Editor's note: Michael Ackley's columns may include satire and parody based on current events, and thus mix fact with fiction. He assumes informed readers will be able to tell which is which.
We hereby nominate Howard Bashford for the Nobel Peace Prize.
Henceforth, we expect any media mention of Howard will refer to him as "Nobel Peace Prize nominee Howard Bashford."
That is the treatment accorded Stan "Tookie" Williams, the celebrated Los Angeles gangster who is scheduled to meet his executioners Dec. 13. We feel that Howard, who over the years has done as much as Williams to foster peace and understanding (and never murdered anybody) deserves the same respect.
Now, the Nobel Committee doesn't let just anybody submit nominations. It frequently is noted, for example, that Williams first was nominated by a member of the Swiss Parliament.
The Nobel folks say the right to nominate is "based on the principle of competence and universality" and "shall be enjoyed by ... members of national assemblies and governments of states; members of international courts; university rectors, professors of social sciences, history, philosophy, law and theology ..."
Well, let's stop right there. The specifications already have included enough jackleg ethicists and intellectuals to people every American refuge for the criminally insane.
The latest Williams nomination was made by a group of pedagogues headed by a philosophy professor whose writings are regularly published by that friend of American justice, the Socialist Workers Party.
This worthy has the audacity to argue that California is hustling Williams to the death chamber with unseemly haste. And never mind that the killer has been on Death Row for over a quarter of a century, during which period his victims have remained dead.
On the basis of this assertion alone, we, the Sainthood for Howard Committee, feel we exceed the minimum standards for nominators. Thus, even if he doesn't win, Howard must evermore be known as a Nobel nominee.
As for Williams, his champions are arguing for gubernatorial clemency based on the following assertions:
- The founder of the brutal Crips gang in Los Angeles is a changed man who is sorry about his criminal past (though he has yet to admit the shotgun executions of his four defenseless victims in 1979.)
- He has written nine books intended to discourage children from joining gangs. (Well, he co-authored them with the woman he calls his "editor," Barbara Cottman Becnel.)
- Executing him "would be like executing Louis Pasteur or Florence Nightingale." (This is not a joke but an actual sentence from a sample clemency plea on the Web.)
- "At a conservative estimate, Stan has probably saved hundreds of lives over the past few years" with his anti-gang message. (Meanwhile, the Crips have rolled on, ruining, "at a conservative estimate," hundreds of lives.)
Williams' website says "his life has become a challenge to one of the basic assumptions of our barbaric death-penalty system – namely, that those on death rows around the country are the worst of the worst, incapable of making a positive contribution to society and utterly irredeemable.

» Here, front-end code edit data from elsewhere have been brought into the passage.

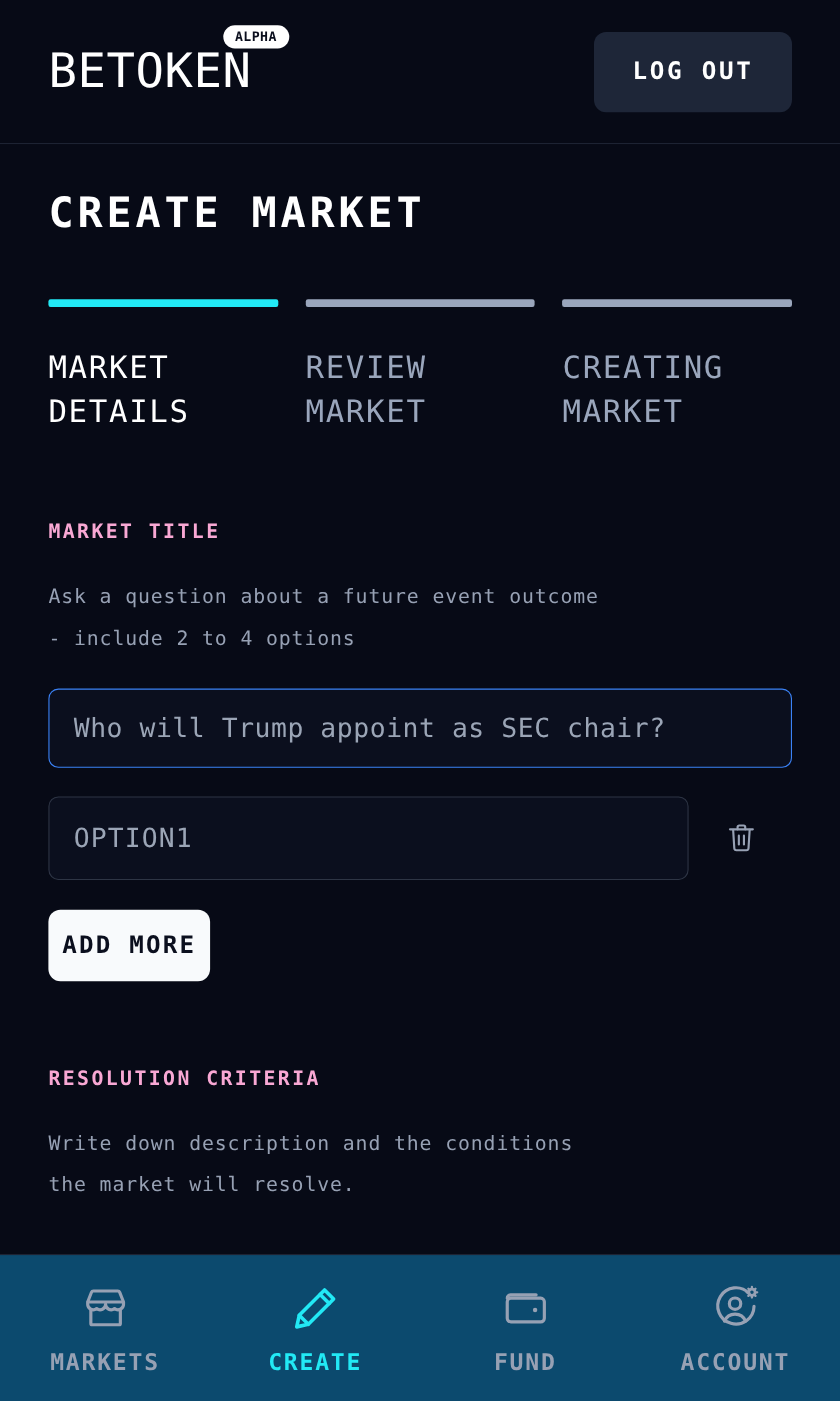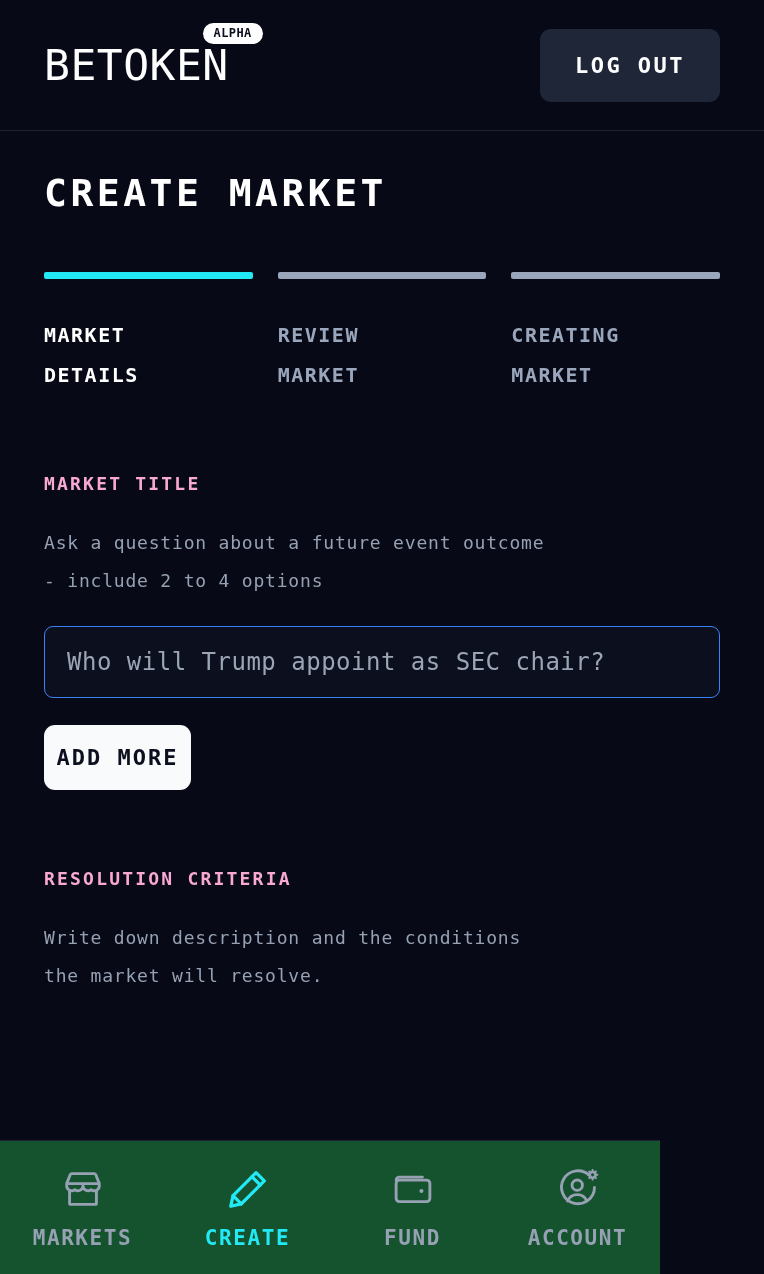"MARKET" .step-label { font-size: 20px -> 28px; font-weight: 700 -> 400 }
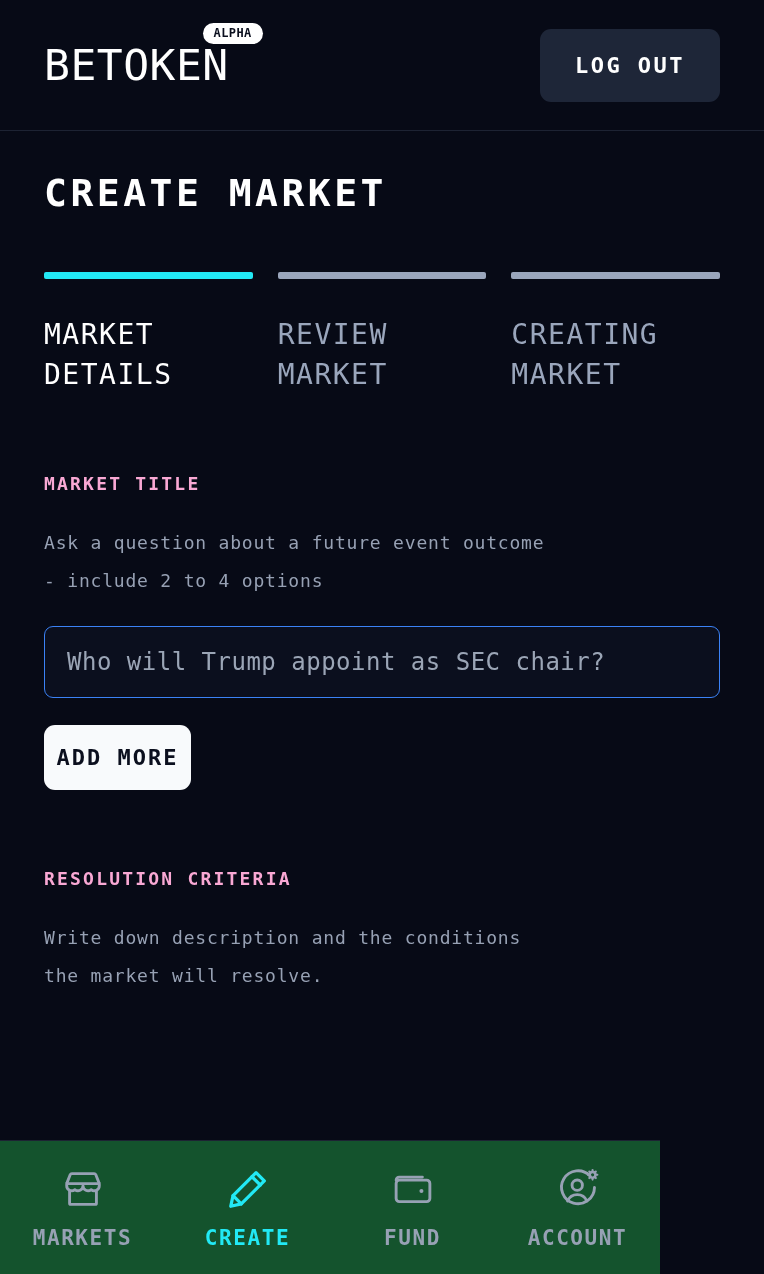"OPTION1" div.option-row { html: none -> <div> <input> <button> <svg> <path></path> <path></path> <path></path> <path></path> </svg> </button> </div> }
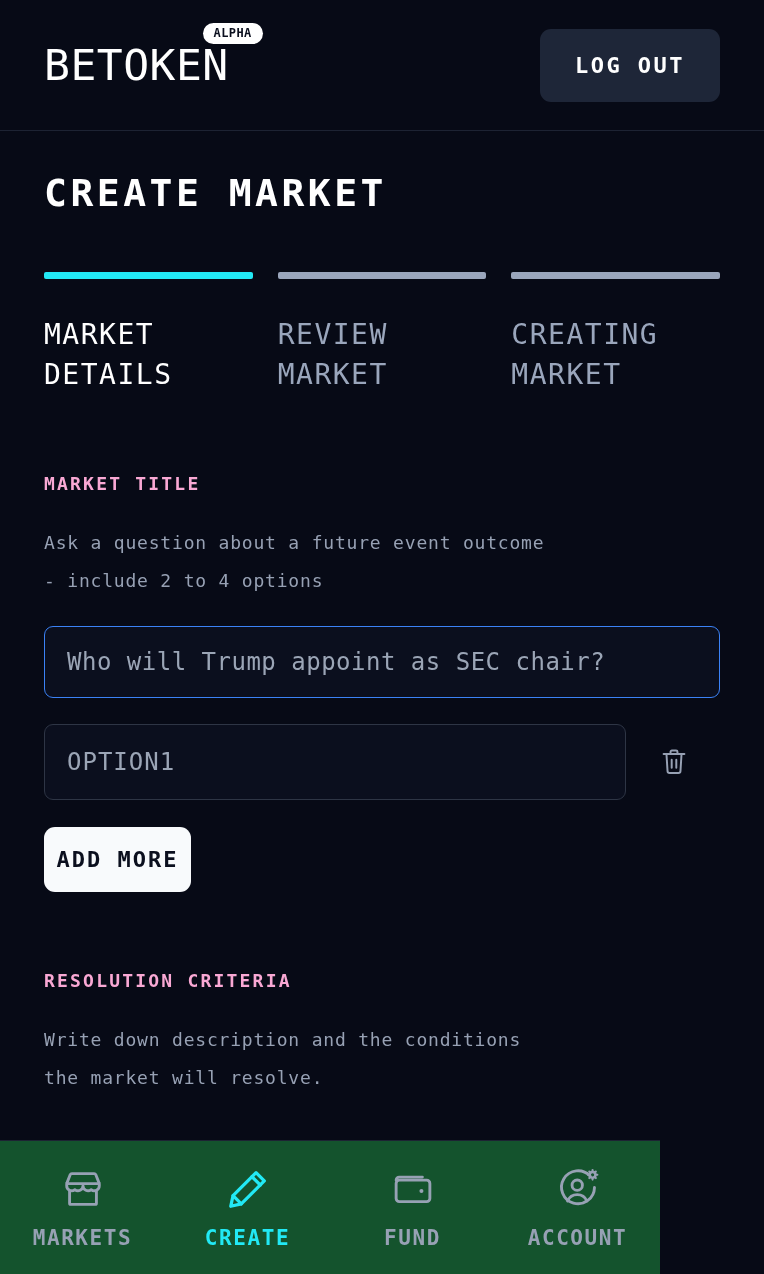"MARKETS" .bottom-nav { background: #14532d -> #0c4a6e; width: 660px -> 764px }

"For that reason his right-wing critics are incapable of recognizing that his transformation is for real ..."
Forgetting that punishment, not redemption, is the purpose of our penal system, let us examine these advocates' underlying premise: It is that Williams is too valuable to kill because he has so much to offer society. His murders of a quarter century past, it seems, fade to insignificance in light of the good works of which he is capable.
We should ask, however: What good might have been accomplished by the convenience store clerk he shot twice in the back with his 12-gauge shotgun? We'll never know.
What good might have been accomplished by the Chinese immigrant family – mother, father and daughter – in the 26 years since Williams gunned them down in their small, Los Angeles motel? We'll never know.
The implication of the arguments for clemency is that Williams' life, over the years he has fought to retain it, has become more valuable than the lives he terminated. One needn't be a "right-winger" to recognize the fallacy of this cold-blooded equation, and to see that William's transformation, real or counterfeit, does not mitigate his crimes.
Will his execution Dec. 13 be just? Certainly it will not. Justice would have demanded an earlier end, leaving redemption in God's hands.
(Postscript: Because Stan Williams is black, his advocates have raised the spectre of racism, saying his prosecutor excluded blacks from Williams' jury and made "racially coded" remarks, comparing Williams to a jungle beast. They also cite statistics that show black murderers are more likely to be put to death than white murderers.
No. 1: The prosecutor may have been a racist, but Williams got a fair trial, as demonstrated by his loss of appeal after appeal. Further, given the savagery of the murders, the predator metaphor seems apt.
No. 2: The unfairness demonstrated by the execution statistics is not that black murderers are more likely to be terminated; it is that white murderers are more likely to evade a just penalty.)